** GIVEN RECORDS follows **

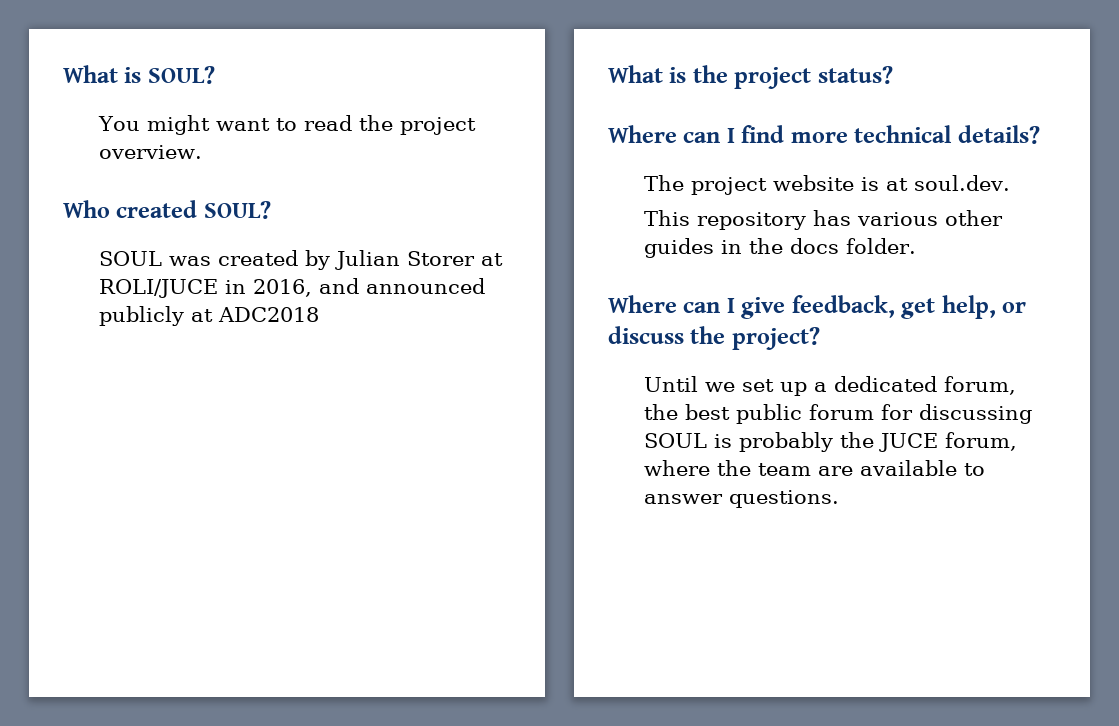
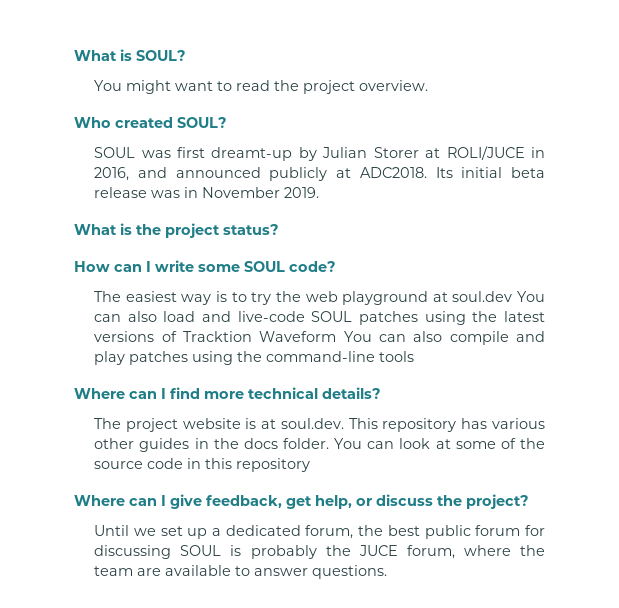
- SOUL was created by Julian Storer at ROLI/JUCE in 2016, and announced publicly at ADC2018
+ SOUL was first dreamt-up by Julian Storer at ROLI/JUCE in 2016, and announced publicly at ADC2018. Its initial beta release was in November 2019.
+ How can I write some SOUL code?
+ The easiest way is to try the web playground at soul.dev You can also load and live-code SOUL patches using the latest versions of Tracktion Waveform You can also compile and play patches using the command-line tools
- The project website is at soul.dev.
- This repository has various other guides in the docs folder.
+ The project website is at soul.dev. This repository has various other guides in the docs folder. You can look at some of the source code in this repository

** End of GIVEN RECORDS **

### TASK GOAL:
Within the data above, find the lines that contain the word "guides" and copy each of them.

### OUTPUT OF THE EXERCISE:
- This repository has various other guides in the docs folder.
+ The project website is at soul.dev. This repository has various other guides in the docs folder. You can look at some of the source code in this repository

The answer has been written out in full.